Rabbi Shmuel arrived at the town on a Friday afternoon, dressed in his simple chassidic garb. He went straight to the marketplace, where he saw many Jews busy with their business, oblivious to the approaching Shabbat. He approached one of them and asked him: "Do you know what time it is?" The man looked at him with disdain and said: "It's time for you to get lost, you ignorant fool!"

Rabbi Shmuel did not get angry or offended. He simply moved on to another Jew and asked him the same question. The second Jew gave him a similar answer, as did the third and the fourth. Rabbi Shmuel kept asking until he had asked every Jew in the market. By then, it was almost sunset and time to light the Shabbat candles.

Rabbi Shmuel then climbed on a barrel and shouted: "Listen, my brothers and sisters! I have asked you all what time it is, and none of you could tell me. It is time to welcome the holy Shabbat, the queen of all days, the source of all blessings! It is time to stop your mundane pursuits and turn your hearts and minds to G-d! It is time to remember who you are and where you come from! It is time to repent and return to your Father in heaven!"

His words pierced through the hearts of the people, who suddenly realized how far they had strayed from their true selves.
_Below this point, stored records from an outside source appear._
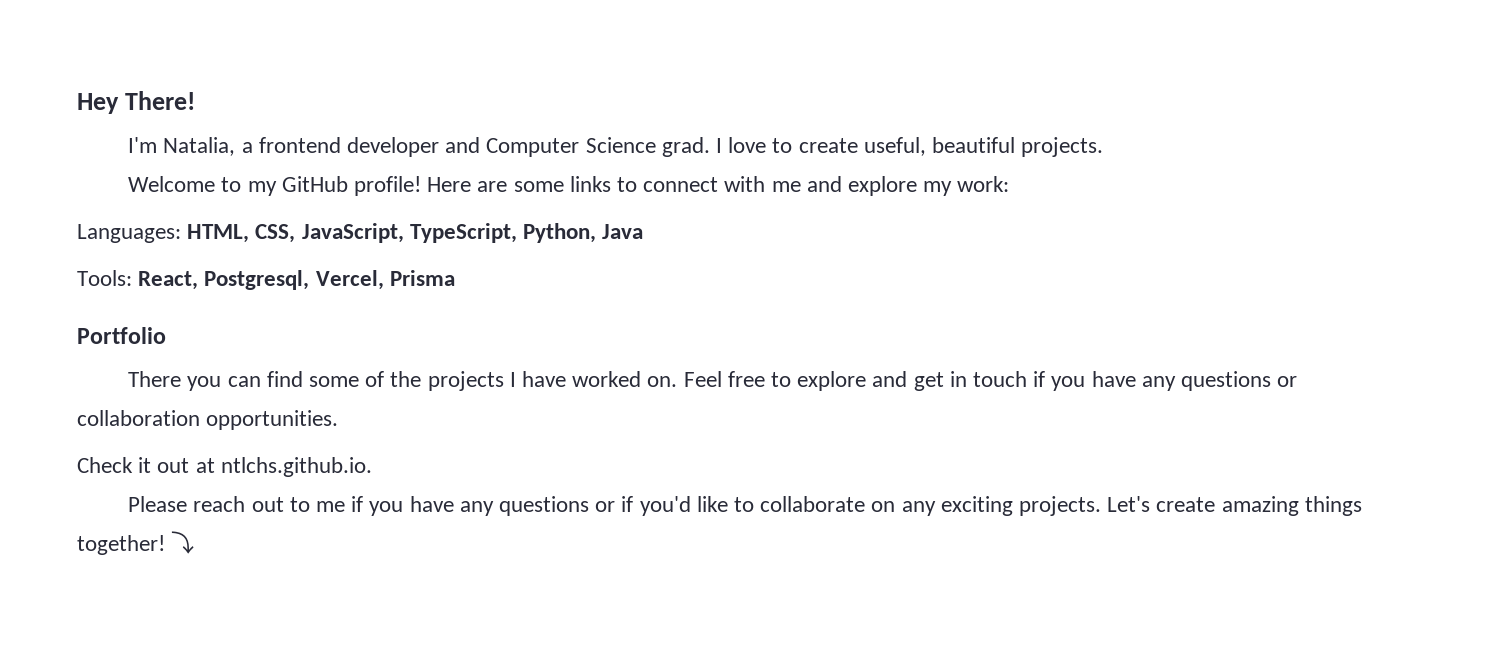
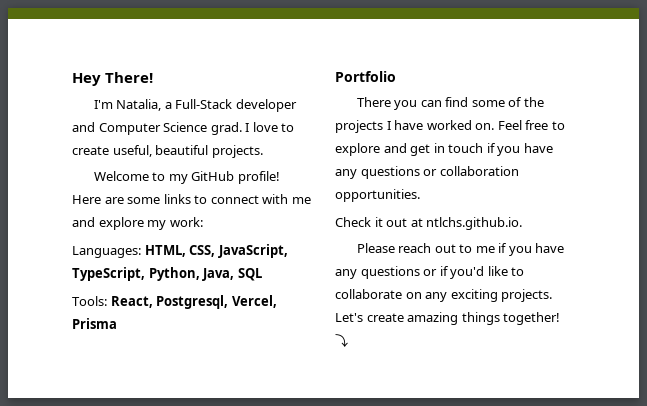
- I'm Natalia, a frontend developer and Computer Science grad.
+ I'm Natalia, a Full-Stack developer and Computer Science grad.
- Languages: HTML, CSS, JavaScript, TypeScript, Python, Java
+ Languages: HTML, CSS, JavaScript, TypeScript, Python, Java, SQL

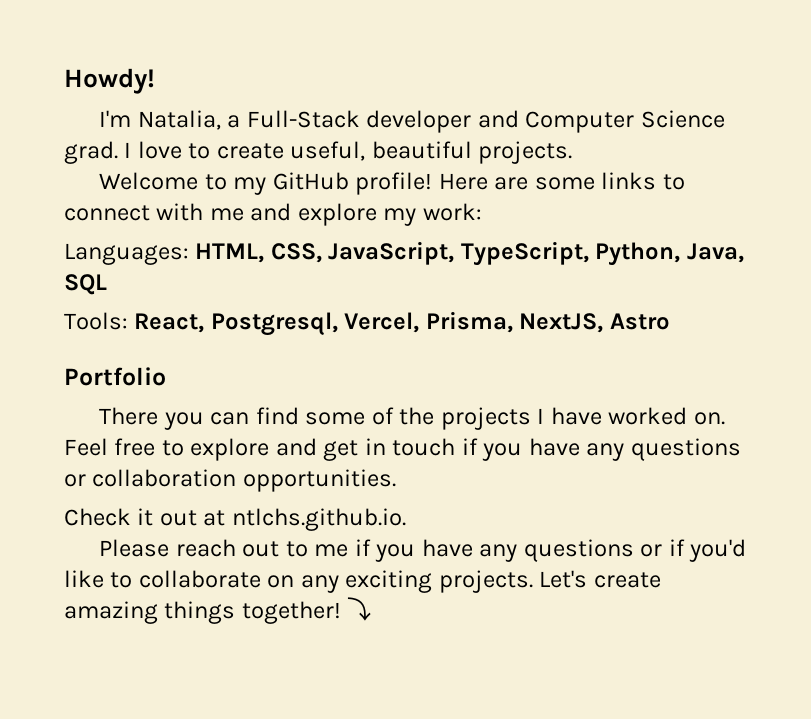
- Hey There!
+ Howdy!
- Tools: React, Postgresql, Vercel, Prisma
+ Tools: React, Postgresql, Vercel, Prisma, NextJS, Astro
They felt a surge of remorse and longing for their ancestral faith. They quickly closed their shops and ran home to prepare for Shabbat. They lit candles, made kiddush, ate challah, sang songs, and listened to Rabbi Shmuel's teachings. They spent the entire Shabbat in joy and inspiration, reconnecting with their souls.

The next day, they all gathered in the synagogue and asked Rabbi Shmuel to stay with them and be their leader. He agreed, on condition that they would follow his instructions and study Torah diligently. He then established a yeshiva and a mikvah in the town, and taught them how to observe the mitzvot properly. Within a short time, the town was transformed into a bastion of Torah and chassidut.

This story shows us how Rabbi Shmuel Munkes fulfilled his mission with courage and wisdom. He did not give up or despair when he faced hostility and indifference. He did not compromise or dilute his message. He spoke from his heart with love and sincerity, appealing to the inner spark of holiness within every Jew. He used his devotion to Torah and his connection to his Rebbe as sources of strength and guidance. He effected wonders in a large city, by transcending the natural order.

We can learn from this example to be proud and confident of our identity as Jews and chassidim. We should not be intimidated or influenced by the trends or opinions of society. We should seek to share our knowledge and passion with others who may be distant or unaware of their heritage. We should trust that G-d will help us succeed in our mission, by merit of our Patriarchs, "Fathers of the World."